Learning Erd\H{o}s-R\'enyi Random Graphs via Edge Detecting Queries

In this paper, we consider the problem of learning an unknown graph via queries on groups of nodes, with the result indicating whether or not at least one edge is present among those nodes. We establish such bounds for a variety of algorithms inspired by the group testing problem, with explicit constant factors indicating a near-optimal number of tests, and in some cases asymptotic optimality including constant factors. I. INTRODUCTION Graphs are a ubiquitous tool in modern statistics and machine learning for depicting interactions, relations, and physical connections in networks, such as social networks, biological networks, sensor networks, and so on. Often, the graph is not known a priori, and must be learned via queries to the network.

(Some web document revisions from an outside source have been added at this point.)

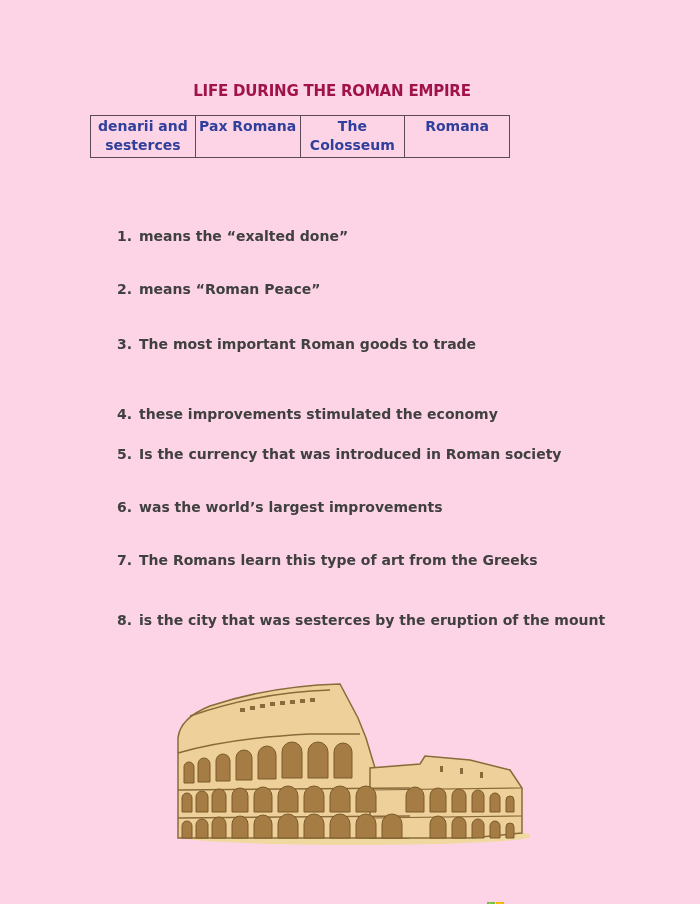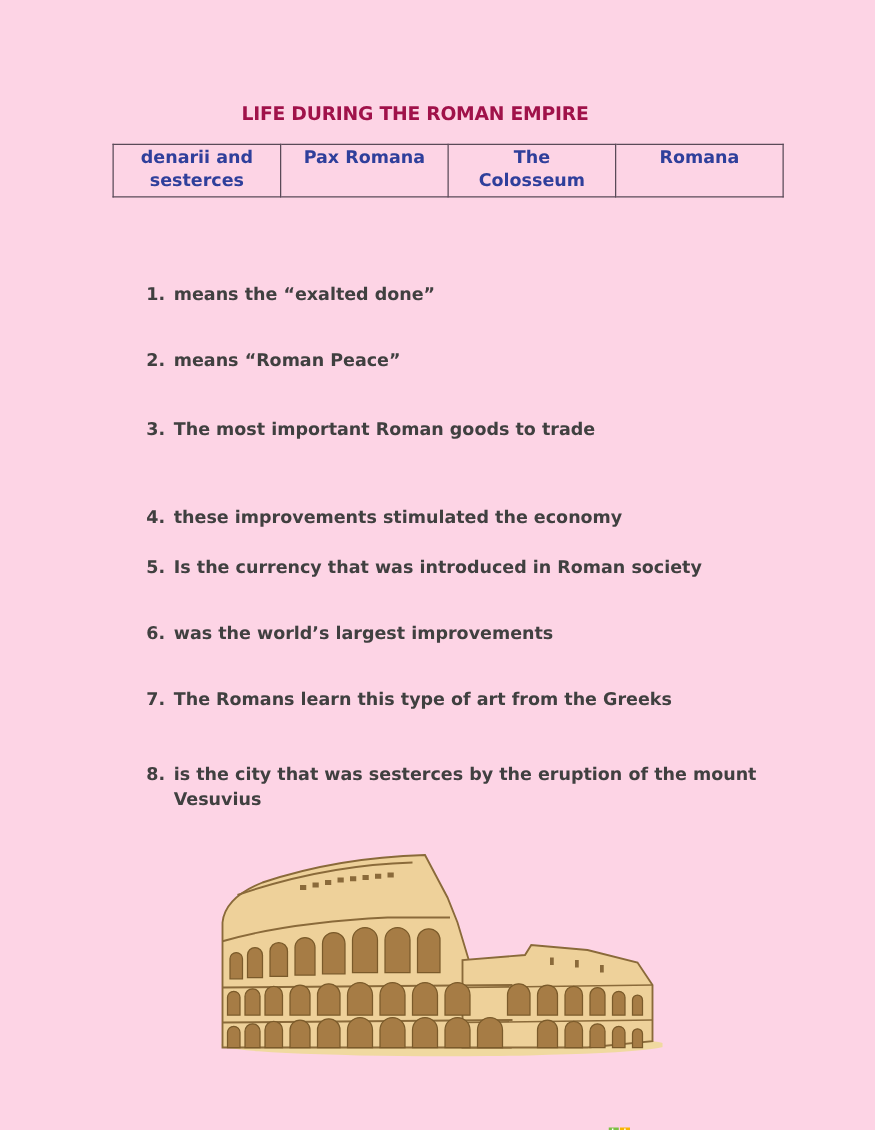--- a/index.html
+++ b/index.html
@@ -12,7 +12,7 @@
     font-size:15px; font-weight:bold; color:#a0124a; letter-spacing:-0.2px;
   }
   table.word-bank {
-    position:absolute; left:90px; top:115px; width:537px; border-collapse:collapse;
+    position:absolute; left:90px; top:115px; width:420px; border-collapse:collapse;
     table-layout:fixed;
   }
   table.word-bank td {

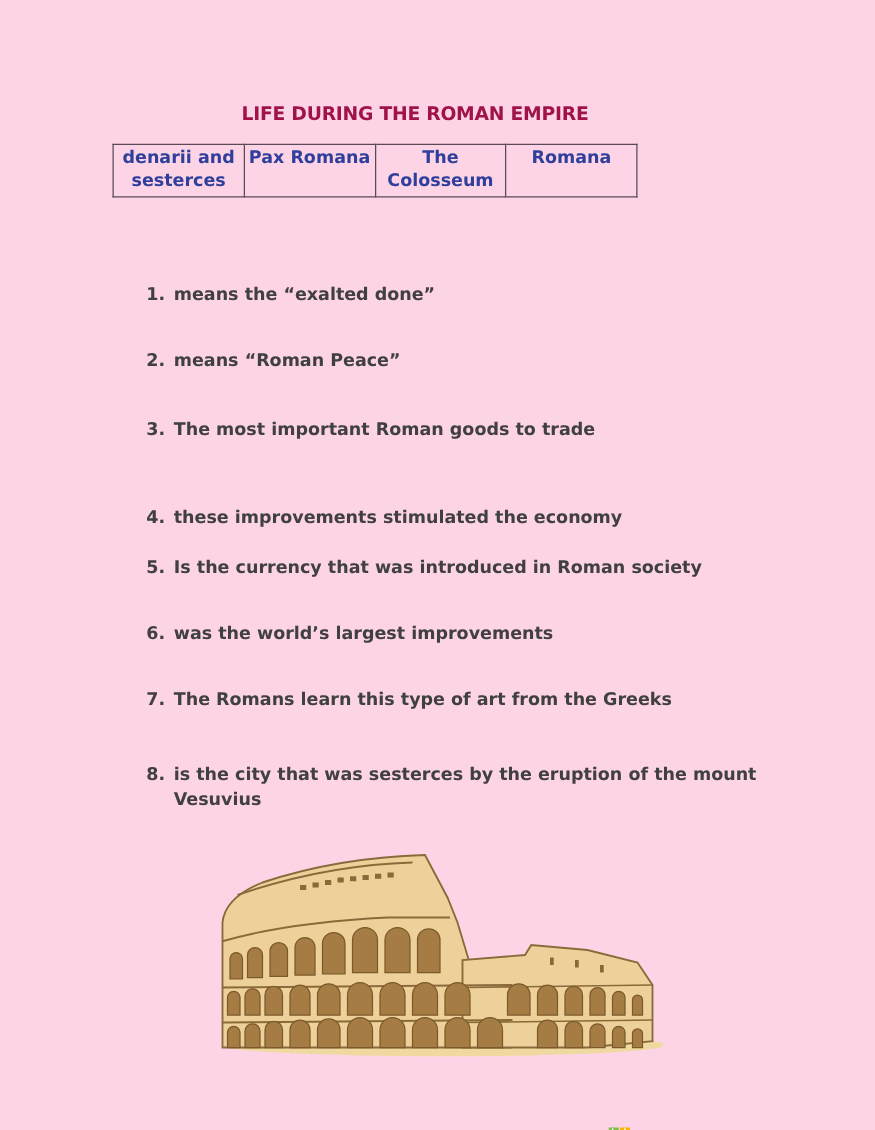--- a/index.html
+++ b/index.html
@@ -71,7 +71,7 @@
   <div class="q" style="top:444px"><span class="num">5.</span><span>Is the currency that was introduced in Roman society</span></div>
   <div class="q" style="top:497px"><span class="num">6.</span><span>was the world’s largest improvements</span></div>
   <div class="q" style="top:550px"><span class="num">7.</span><span>The Romans learn this type of art from the Greeks</span></div>
-  <div class="q" style="top:610px"><span class="num">8.</span><span>is the city that was sesterces by the eruption of the mount</span><span class="cont">Vesuvius</span></div>
+  <div class="q" style="top:610px"><span class="num">8.</span><span>is the city that was sesterces by the eruption of the mount</span></div>
 </div>
 
 <svg class="colosseum" viewBox="0 0 360 170" xmlns="http://www.w3.org/2000/svg">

In this paper, we consider the problem of graph learning via edge detecting queries, where each query contains a subset of the nodes, and the binary outcome indicates whether or not there is at least one edge among these nodes. See Section IA for previous work on this problem. An application of this problem highlighted in previous works such as [15] is that of learning which chemicals react with each other, using tests that are able to detect whether any reaction occurs. Another potential application is learning connectivity in large wireless networks: Each node is given a unique identifier, and in response to a query, each node sends feedback to a central unit if both itself and one or more of its neigbors are included in that query.